Non-Google channels don’t act like…Google
I was in a meeting with a founder recently where the message was:
Google Ads isn't moving fast enough.
CAC hasn't held steady at $90.
We're not innovating on new channels.
Fair critiques.
But here's where the hypocrisy crept in: in the same breath, I was told we need to continue using the conservative Google Ads bidding strategy, run expensive experiments that get killed the moment it doesn't show immediate profit, try Facebook and SnapChat and TikTok and "something else," and spend more on non-core offerings that have a higher CAC to begin with. Oh, and do this during the off-season when the market contracts.

You can't demand both stable efficiency AND increased volume. A conservative Google Ads system is designed to preserve efficiency, not unlock new volume. Running a tight manual CPC bidding strategy on exact match keywords doesn't scream "growth." Taking all ML elements out of Google (i.e. smart bidding and broad match) is not a recipe for increasing volume. And testing new channels is designed to lose money at first, not instantly replicate the economics of a mature channel.
Speaking of new channel testing, it's always important to remember that your first growth channel is your first channel for a reason: it naturally defaulted to your business' strengths. Thinking that the next channel will deliver repeatable growth on an accelerated schedule (i.e. Google Ads got us X monthly volume at Y first purchase CAC in 2 years, but Facebook needs to do that in 3 months' time) and at a low CAC is a recipe for disappointment.
The failure here is leadership volatility that wants more volume but yells at you when it's not efficient. Or they want more efficiency but yell at you for not delivering volume. Or they want to crack Facebook but yell at you when it's not profitable on day one.

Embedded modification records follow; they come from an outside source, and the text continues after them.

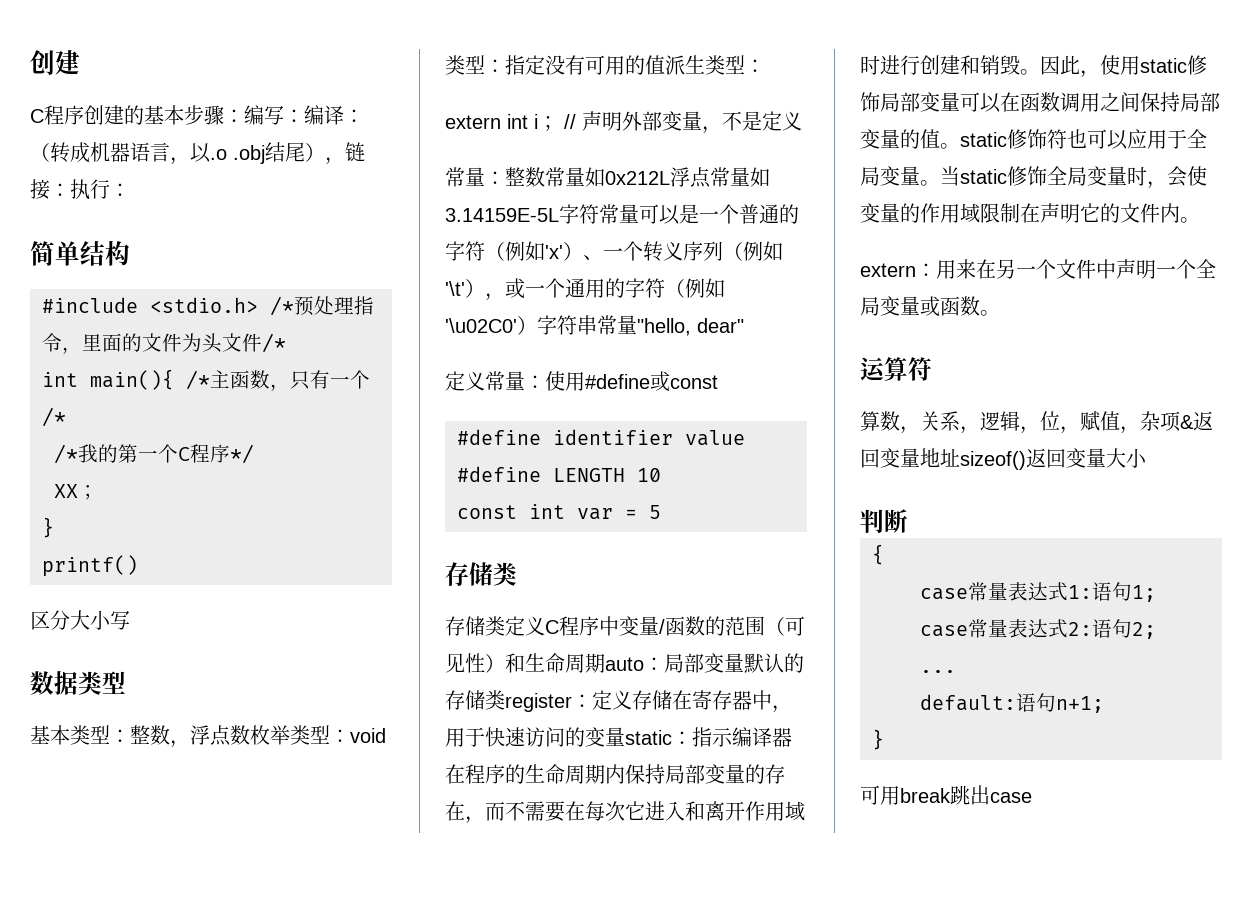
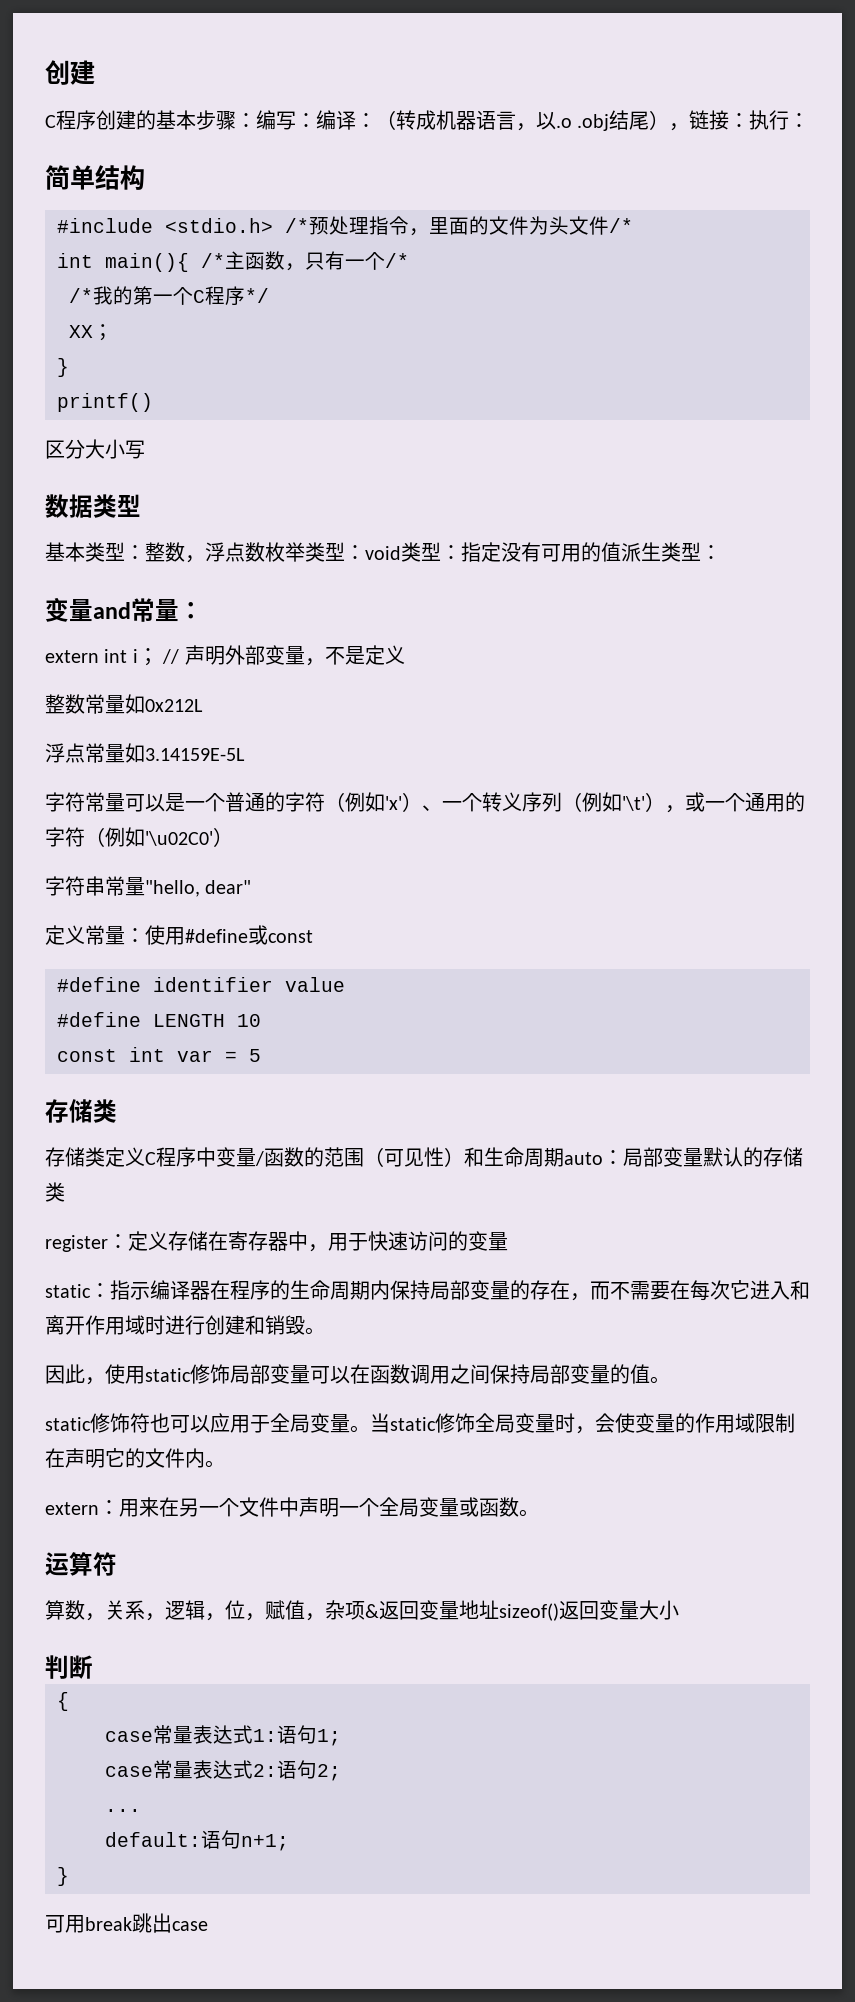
+ 变量and常量：
- 常量：整数常量如0x212L浮点常量如3.14159E-5L字符常量可以是一个普通的字符（例如'x'）、一个转义序列（例如'\t'），或一个通用的字符（例如'\u02C0'）字符串常量"hello, dear"
+ 整数常量如0x212L
+ 浮点常量如3.14159E-5L
+ 字符常量可以是一个普通的字符（例如'x'）、一个转义序列（例如'\t'），或一个通用的字符（例如'\u02C0'）
+ 字符串常量"hello, dear"
- 局部变量默认的存储类register：
+ 局部变量默认的存储类
+ register：
- 定义存储在寄存器中，用于快速访问的变量static：
+ 定义存储在寄存器中，用于快速访问的变量
+ static：
- 指示编译器在程序的生命周期内保持局部变量的存在，而不需要在每次它进入和离开作用域时进行创建和销毁。因此，使用static修饰局部变量可以在函数调用之间保持局部变量的值。static修饰符也可以应用于全局变量。
+ 指示编译器在程序的生命周期内保持局部变量的存在，而不需要在每次它进入和离开作用域时进行创建和销毁。
+ 因此，使用static修饰局部变量可以在函数调用之间保持局部变量的值。
+ static修饰符也可以应用于全局变量。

If you want to crack a new channel then you have to understand that:
It will most likely be inefficient for a period of time while you experiment and learn what works and what doesn't.
New channels tend to lack scale and can at best add 5-10 points to growth, typically not what founders are looking for.
The real growth unlock is usually found in increased LTV that can unlock a testing budget for these new marketing channels.
So what is a marketer to do? How do we respond to this?
You set expectations and make trade-offs explicit.
You say: “We can have stable efficiency or we can have new channel experimentation. Pick one.”
You say: “If you want Facebook to work, we need to bleed money for six months before we even sniff a playbook. Otherwise, stop pretending we’re testing.”
You say: “If you want volume, we either loosen the reins on Google or accept higher CAC. There is no magic lever where we keep conservative efficiency and suddenly double our scale.”
Real growth comes from making trade-offs explicit and sticking with them long enough to see results. Conservative bidding protects efficiency. Experimentation fuels learning. They are both valid, but they cannot coexist under the same timeline. Leaders who pick one and commit will eventually win. Leaders who chase both will keep having the same conversation every quarter.